DATASET CONTENT
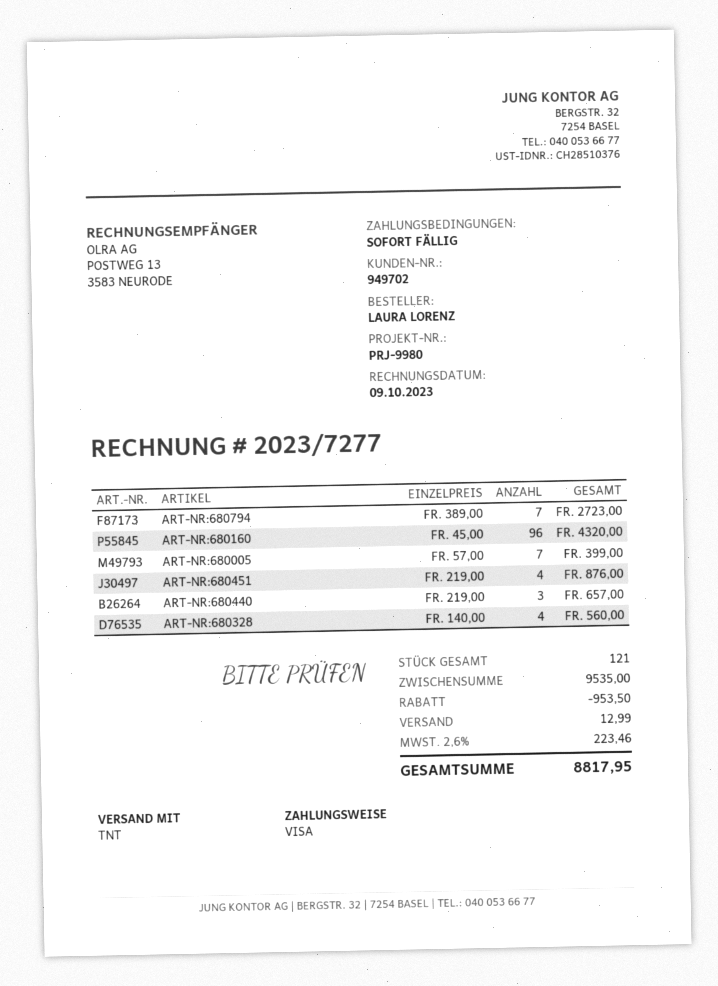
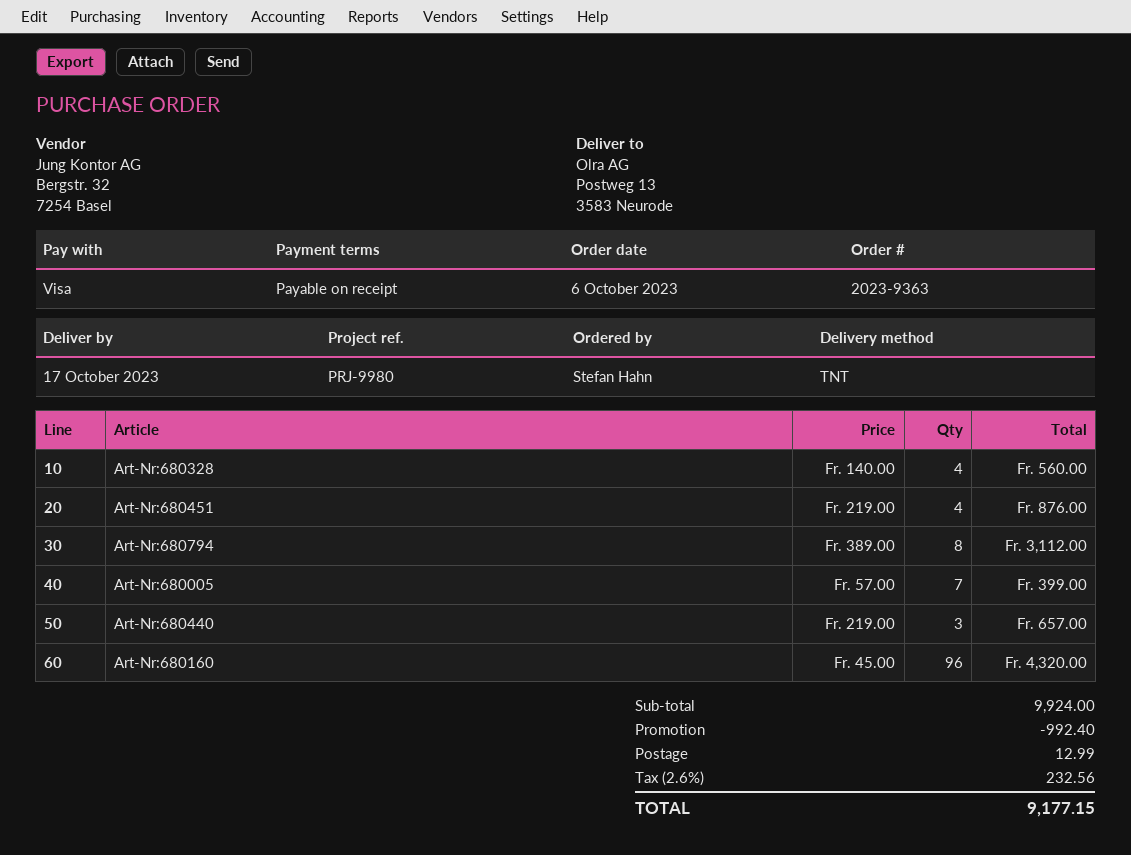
ordered by: LAURA LORENZ -> Stefan Hahn
ART-NR:680794: 7 x 389.00 = 2723.00 -> 8 x 389.00 = 3112.00
subtotal: 9535.00 -> 9924.00
discount: 953.50 -> 992.40
tax: 2.6% = 223.46 -> 2.6% = 232.56
total: 8817.95 -> 9177.15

WHAT YOU WILL DO
Copy all entries exactly; skip pictures.

SOLUTION
ordered by: LAURA LORENZ -> Stefan Hahn
ART-NR:680794: 7 x 389.00 = 2723.00 -> 8 x 389.00 = 3112.00
subtotal: 9535.00 -> 9924.00
discount: 953.50 -> 992.40
tax: 2.6% = 223.46 -> 2.6% = 232.56
total: 8817.95 -> 9177.15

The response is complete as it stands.